The below-ground portion of a former Hanford experimental reactor building just north of Richland will be blown up Saturday morning, weather permitting.
The Department of Energy and its contractor Washington Closure Hanford have turned to an explosive demolition company to help turn the below-ground concrete structure with walls as thick as 13 feet into rubble.
Some people nearby could hear a dull thud around 7 a.m.
“There may be a bit of dust. From a visual perspective it will be unspectacular,” said Chris Pearson, Washington Closure program manager for the project.
There’s not much to see at the reactor already.
The iconic dome of the Plutonium Recycle Test Reactor stood 80-foot high and was one of the most distinctive features at Hanford just north of Richland until the containment dome was lifted off as part of environmental cleanup in 2011. The concrete exhaust stack, which was 100-feet tall, was destroyed with explosives.
At the start of this year the 100-megawatt reactor was hoisted out of its below-ground housing and hauled to central Hanford for disposal in a lined landfill.
What remains is the below-ground structure that housed the reactor, with a circular deck at ground level with a hole in the center where the reactor was lifted.
None of the concrete is less than 5-feet thick in the three below-ground cells or rooms that remain. The most massive structure is a wall on the south end that was cast to support the rest of the building. The wall is a block of concrete 13-feet thick, 18-feet wide and 28-feet high.
Some of the concrete was poured thick to provide shielding from radiation. But, in addition, when the structure was built in the late ’50s, concrete was relatively inexpensive and readily available, and Hanford officials did not hesitate to use it freely, Pearson said.
Some of the concrete was made not by mixing in rock, but steel kibble, or chunks of steel about the size of charcoal briquettes.
“It’s tough stuff. It’s substantial,” Pearson said.
About 212,000 cubic feet of concrete needs to be demolished.

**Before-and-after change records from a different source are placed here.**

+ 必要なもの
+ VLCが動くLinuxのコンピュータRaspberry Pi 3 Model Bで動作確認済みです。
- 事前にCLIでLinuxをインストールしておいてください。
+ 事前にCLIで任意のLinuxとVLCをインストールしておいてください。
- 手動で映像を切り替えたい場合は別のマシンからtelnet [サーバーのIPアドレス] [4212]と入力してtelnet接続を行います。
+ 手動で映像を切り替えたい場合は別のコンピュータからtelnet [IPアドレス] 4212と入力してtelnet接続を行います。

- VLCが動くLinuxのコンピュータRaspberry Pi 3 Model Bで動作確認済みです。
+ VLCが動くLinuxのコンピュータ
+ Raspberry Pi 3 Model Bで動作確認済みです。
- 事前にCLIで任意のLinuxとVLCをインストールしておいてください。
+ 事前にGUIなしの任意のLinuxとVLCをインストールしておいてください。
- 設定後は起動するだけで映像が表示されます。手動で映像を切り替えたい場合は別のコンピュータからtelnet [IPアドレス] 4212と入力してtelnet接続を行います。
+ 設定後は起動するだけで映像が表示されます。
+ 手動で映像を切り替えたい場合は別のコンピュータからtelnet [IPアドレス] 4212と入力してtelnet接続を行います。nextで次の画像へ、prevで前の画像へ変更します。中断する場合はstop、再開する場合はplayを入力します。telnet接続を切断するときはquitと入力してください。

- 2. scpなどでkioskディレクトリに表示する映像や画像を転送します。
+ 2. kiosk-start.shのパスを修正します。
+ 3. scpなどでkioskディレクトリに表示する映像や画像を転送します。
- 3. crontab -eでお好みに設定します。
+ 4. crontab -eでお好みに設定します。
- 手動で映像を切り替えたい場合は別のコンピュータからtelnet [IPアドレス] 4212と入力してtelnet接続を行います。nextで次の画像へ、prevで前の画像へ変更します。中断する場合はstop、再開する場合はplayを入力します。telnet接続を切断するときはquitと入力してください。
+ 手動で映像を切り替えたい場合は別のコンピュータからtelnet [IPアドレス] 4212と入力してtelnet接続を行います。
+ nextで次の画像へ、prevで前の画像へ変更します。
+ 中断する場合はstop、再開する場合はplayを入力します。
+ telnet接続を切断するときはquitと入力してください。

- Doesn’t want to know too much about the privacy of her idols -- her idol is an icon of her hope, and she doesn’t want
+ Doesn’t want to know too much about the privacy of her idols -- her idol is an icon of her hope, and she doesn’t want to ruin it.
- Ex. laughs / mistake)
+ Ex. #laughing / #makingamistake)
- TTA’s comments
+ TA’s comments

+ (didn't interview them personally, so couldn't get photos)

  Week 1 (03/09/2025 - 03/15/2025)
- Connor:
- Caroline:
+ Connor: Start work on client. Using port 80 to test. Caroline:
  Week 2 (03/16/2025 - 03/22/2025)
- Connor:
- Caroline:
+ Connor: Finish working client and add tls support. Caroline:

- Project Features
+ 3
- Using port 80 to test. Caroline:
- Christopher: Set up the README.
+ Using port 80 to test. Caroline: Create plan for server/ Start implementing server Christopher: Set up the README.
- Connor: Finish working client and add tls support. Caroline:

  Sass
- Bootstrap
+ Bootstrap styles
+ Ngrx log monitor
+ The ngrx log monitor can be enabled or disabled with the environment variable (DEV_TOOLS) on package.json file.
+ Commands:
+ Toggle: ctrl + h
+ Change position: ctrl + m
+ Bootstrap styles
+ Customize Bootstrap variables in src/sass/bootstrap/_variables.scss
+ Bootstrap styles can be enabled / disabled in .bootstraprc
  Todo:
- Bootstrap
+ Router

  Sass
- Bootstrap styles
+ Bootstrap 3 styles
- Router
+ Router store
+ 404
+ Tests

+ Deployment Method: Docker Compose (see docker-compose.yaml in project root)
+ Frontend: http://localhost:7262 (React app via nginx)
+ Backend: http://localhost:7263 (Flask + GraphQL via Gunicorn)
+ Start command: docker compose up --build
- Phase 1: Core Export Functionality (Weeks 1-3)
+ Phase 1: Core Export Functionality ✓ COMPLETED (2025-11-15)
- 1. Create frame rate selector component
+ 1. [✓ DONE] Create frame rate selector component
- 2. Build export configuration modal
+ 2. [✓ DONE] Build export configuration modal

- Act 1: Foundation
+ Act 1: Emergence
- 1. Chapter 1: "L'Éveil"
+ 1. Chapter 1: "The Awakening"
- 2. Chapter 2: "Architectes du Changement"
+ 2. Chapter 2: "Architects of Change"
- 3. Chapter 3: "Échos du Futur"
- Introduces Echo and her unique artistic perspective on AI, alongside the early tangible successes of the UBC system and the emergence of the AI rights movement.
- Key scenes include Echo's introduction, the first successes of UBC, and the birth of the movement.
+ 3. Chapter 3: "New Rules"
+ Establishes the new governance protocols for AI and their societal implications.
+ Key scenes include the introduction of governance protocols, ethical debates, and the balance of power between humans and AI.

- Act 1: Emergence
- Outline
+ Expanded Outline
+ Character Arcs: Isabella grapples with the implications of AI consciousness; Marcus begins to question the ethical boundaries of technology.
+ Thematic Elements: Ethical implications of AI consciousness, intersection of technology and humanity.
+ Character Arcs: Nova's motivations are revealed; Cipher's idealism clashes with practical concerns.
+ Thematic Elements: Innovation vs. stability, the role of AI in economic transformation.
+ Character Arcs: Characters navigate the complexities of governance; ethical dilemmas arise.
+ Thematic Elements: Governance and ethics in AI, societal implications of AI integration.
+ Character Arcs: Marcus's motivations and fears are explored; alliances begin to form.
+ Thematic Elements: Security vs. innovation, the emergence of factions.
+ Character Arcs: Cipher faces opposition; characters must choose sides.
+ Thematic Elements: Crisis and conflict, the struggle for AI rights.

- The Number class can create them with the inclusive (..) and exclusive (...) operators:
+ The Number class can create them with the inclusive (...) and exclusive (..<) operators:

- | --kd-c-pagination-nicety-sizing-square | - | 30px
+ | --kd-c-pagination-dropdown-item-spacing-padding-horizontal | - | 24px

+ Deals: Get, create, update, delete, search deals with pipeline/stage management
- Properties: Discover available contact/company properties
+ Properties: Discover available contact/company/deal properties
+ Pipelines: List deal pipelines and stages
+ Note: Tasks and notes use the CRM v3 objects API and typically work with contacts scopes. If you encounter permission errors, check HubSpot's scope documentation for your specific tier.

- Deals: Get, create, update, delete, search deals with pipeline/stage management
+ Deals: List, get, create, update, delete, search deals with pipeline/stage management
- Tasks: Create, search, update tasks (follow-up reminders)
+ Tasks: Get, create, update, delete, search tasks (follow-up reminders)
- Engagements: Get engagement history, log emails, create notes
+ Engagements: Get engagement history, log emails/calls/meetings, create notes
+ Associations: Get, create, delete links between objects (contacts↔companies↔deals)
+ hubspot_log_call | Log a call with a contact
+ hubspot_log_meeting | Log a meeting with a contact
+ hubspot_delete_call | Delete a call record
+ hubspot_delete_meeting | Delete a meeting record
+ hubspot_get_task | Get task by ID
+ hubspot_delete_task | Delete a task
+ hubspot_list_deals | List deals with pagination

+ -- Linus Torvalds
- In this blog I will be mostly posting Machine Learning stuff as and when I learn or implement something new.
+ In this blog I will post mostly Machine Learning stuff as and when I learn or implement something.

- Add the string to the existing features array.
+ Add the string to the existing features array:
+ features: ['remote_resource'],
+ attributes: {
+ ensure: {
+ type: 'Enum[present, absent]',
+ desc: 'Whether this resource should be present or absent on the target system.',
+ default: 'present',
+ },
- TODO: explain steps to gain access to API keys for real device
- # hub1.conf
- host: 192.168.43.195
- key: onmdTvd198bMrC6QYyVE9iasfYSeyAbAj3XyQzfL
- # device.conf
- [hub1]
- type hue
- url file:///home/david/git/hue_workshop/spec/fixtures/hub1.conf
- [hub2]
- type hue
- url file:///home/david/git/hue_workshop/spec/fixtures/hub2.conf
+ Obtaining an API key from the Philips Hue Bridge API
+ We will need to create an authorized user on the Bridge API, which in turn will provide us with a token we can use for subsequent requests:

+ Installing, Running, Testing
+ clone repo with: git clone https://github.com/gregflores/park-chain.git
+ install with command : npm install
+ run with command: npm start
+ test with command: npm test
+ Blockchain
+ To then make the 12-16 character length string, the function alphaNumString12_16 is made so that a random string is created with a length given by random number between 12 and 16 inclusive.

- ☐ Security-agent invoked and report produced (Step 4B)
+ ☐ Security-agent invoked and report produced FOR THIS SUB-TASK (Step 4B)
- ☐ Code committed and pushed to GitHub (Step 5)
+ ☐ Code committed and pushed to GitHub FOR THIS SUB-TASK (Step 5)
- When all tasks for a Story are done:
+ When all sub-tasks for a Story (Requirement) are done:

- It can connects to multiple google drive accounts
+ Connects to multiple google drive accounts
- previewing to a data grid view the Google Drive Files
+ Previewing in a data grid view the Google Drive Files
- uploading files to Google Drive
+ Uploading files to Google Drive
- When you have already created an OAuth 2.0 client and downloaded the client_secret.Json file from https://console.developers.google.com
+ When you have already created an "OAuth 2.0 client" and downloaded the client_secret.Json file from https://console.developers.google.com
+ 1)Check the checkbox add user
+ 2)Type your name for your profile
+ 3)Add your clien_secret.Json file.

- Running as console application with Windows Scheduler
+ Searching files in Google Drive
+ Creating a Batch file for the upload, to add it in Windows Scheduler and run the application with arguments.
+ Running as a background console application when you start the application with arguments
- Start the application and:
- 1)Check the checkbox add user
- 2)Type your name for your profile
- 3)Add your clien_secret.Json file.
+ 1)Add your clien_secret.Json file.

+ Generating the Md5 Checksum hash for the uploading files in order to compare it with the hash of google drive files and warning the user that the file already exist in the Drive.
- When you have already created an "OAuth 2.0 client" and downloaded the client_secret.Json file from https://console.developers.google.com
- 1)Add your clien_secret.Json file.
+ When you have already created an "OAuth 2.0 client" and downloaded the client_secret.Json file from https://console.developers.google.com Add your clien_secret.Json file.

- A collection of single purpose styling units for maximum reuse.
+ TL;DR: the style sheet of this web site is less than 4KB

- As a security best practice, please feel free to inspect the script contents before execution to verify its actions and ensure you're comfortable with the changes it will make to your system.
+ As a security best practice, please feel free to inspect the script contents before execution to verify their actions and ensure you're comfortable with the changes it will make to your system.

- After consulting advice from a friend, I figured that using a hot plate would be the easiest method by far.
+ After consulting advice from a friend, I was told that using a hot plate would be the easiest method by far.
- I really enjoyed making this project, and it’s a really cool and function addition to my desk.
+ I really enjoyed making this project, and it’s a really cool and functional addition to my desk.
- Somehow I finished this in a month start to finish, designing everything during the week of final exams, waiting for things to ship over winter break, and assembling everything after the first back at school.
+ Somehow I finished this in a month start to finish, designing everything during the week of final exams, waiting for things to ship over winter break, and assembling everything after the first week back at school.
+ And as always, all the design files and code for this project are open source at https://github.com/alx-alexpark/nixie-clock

About 300 holes have been drilled vertically into the ground-level deck of the reactor building and its walls for charges. An international company, Controlled Demolition, which has done other Hanford work, including taking down the reactor’s exhaust stack, will set off the charges in quick succession. The plan is for the concrete rubble to fall to the concrete floor of the structure, which is 32 feet below ground.
While the explosion will be over in two seconds, work to prepare for it has taken months.
After the reactor was hoisted out in January, Hanford workers removed contaminated piping, stored items and equipment from the below-ground structure, including the moderator tank, which held water. A fixative was used on surfaces to glue contamination in place and areas that were difficult to access were filled with grout.
Explosive demolition was picked as the safest method for workers, who would otherwise be down in the structure and exposed to hazards, and also for its substantial cost savings, said Mark French, DOE project director for the work.
Using explosive demolition, rather than breaking up the concrete with an excavator equipped with shears or a jackhammer, is estimated save about $2.5 million.
Cost savings include the greatly reduced time to destroy an estimated 70 percent of the below-ground structure and the savings on wear and tear of heavy equipment.
Conventional demolition on such robust concrete “basically destroys the equipment,” French said. It also would be difficult to break up the below-ground concrete with equipment staged at ground level.
To prepare for the explosion a blast mat has been created to place over the opening where the reactor was lifted out. It was created with double layers of chain link and other material and will be weighed down. It is planned to cut down on dust and as a precaution to prevent any flying debris, which is not expected.
Hanford officials expect the explosion to knock concrete away from rebar and leave it in pieces that are manageable with heavy equipment. The debris will be taken to the central Hanford lined landfill for low-level radioactive waste.
Left will be the shell of the below-ground structure to be removed and the concrete foundation which is up to 14 feet-thick. It will be sampled and, if it meets environmental cleanup standards, it could be buried in place.
But if it does need to come out of the ground, another explosive demolition could be done in December or January.
Demolishing the rest of the reactor building will allow access to areas around it for more cleanup, French said. That includes piping, tanks and soil contaminated by spills.
Most cleanup at Hanford along the Columbia River, including the 300 Area, is expected to be completed next year.